Boil a pan of water. Whilst you're at it, clip on your jelly thermometer and make sure that when the water it boiling, it reads 212 degrees. If not, note the discrepancy and make sure you adjust your jelly boiling temp later. Our thermometer reads 220. No wonder we made some stiff jelly yesterday. We will deduct 8 degrees from the temp we cook to henceforth.

There are Several Ways to can peaches, and here are a few. We are doing some of each and will report back with the results in the pup notes at the end.

COLD PACK PEACHES

Preparing Peaches
0. Prepare a peach holding tank of: 2 qt filtered water, 1 Tb vinegar, 1 Tb salt
1. Wash peaches and rinse well.
2. Dunk and roll a peach in boiling water. Take it out after you count to about 20 and slip the skin off into the skin-saving pile. (You can let it cool so as not to burn your paws.)
3. Drop the whole peach into the prepared holding tank
4. Cut the peaches in half and remove the pit. Scrape out the fibrous pit clingers on the peach half - they may turn brown in the jar. We cut the peaches into wedges since ours did not readily release from the pit. Leave them in the holding tank.

Prepare the Syrup
2-1/4 cups sugar (we used 1 c. sugar and (4) 1/32 tsp stevia)
5-1/2 cups of water.

Heat on the stove to dissolve the sugar and keep it hot. This recipe covered our 4 pints plus one near-quart jar, with a few tablespoons leftover.

Pack the Peaches
Drain the peaches and pack them into hot jars cavity side down in overlapping layers. Leave about a ½” head room and ladle hot syrup over the peaches. Leave about ¼” head room left.
Remove air bubbles using a knife. Cover the jars with rings and lids kept in boiling water.

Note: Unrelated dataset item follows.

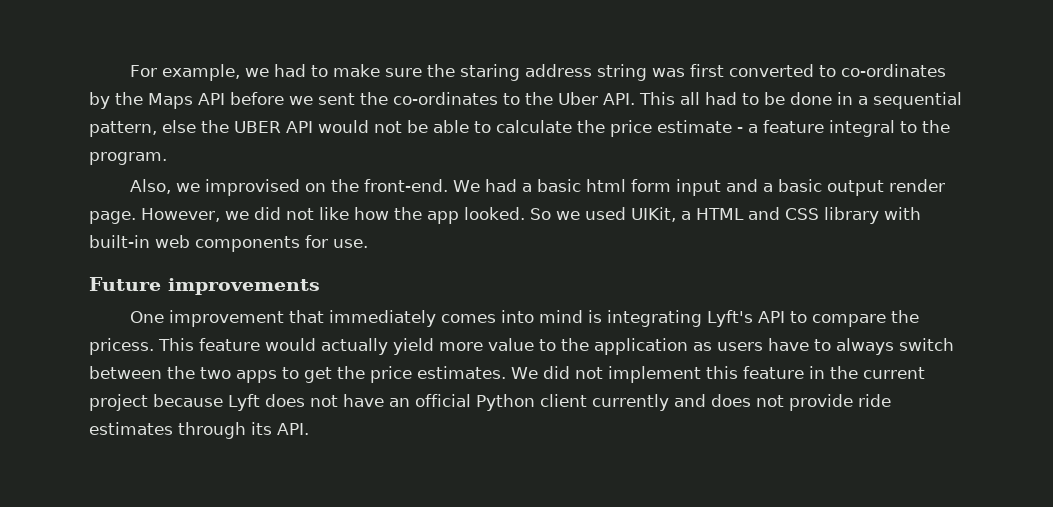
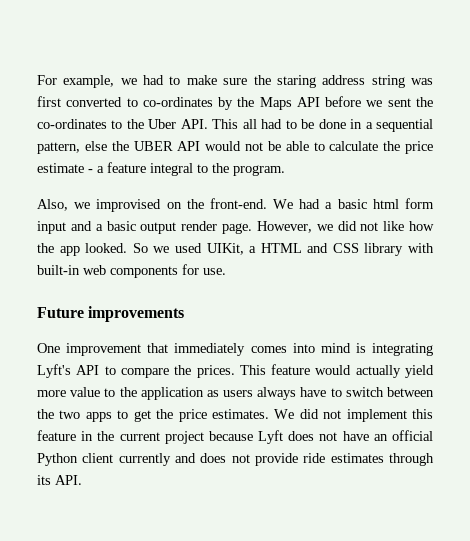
- One improvement that immediately comes into mind is integrating Lyft's API to compare the pricess.
+ One improvement that immediately comes into mind is integrating Lyft's API to compare the prices.
- This feature would actually yield more value to the application as users have to always switch between the two apps to get the price estimates.
+ This feature would actually yield more value to the application as users always have to switch between the two apps to get the price estimates.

Process in a boiling water bath for 20 minutes. Set jars on a cooling rack with cloth underneath to catch water drips - leave space between jars so air can circulate.

Notes from Guthrie: This is called cold pack because the peaches aren't cooked, but between skining them in boiling water and pouring hot syrup over, and then the canning bath, they are actually cooked. We read that these won't keep their beauty as much as hot pack peaches. Before we try hot pack, we're going to retry this one without the boiling water to peel. We found it made the peeled peaches a little mushy on the outside and hard to cut into wedges without ruining their form.

HOT PACK PEACHES

Use the same procedure as above, but instead of packing peaches in jars, add peaches to syrup in the pan and bring to a boil. Then pack into jars. Cover. And process in the canner.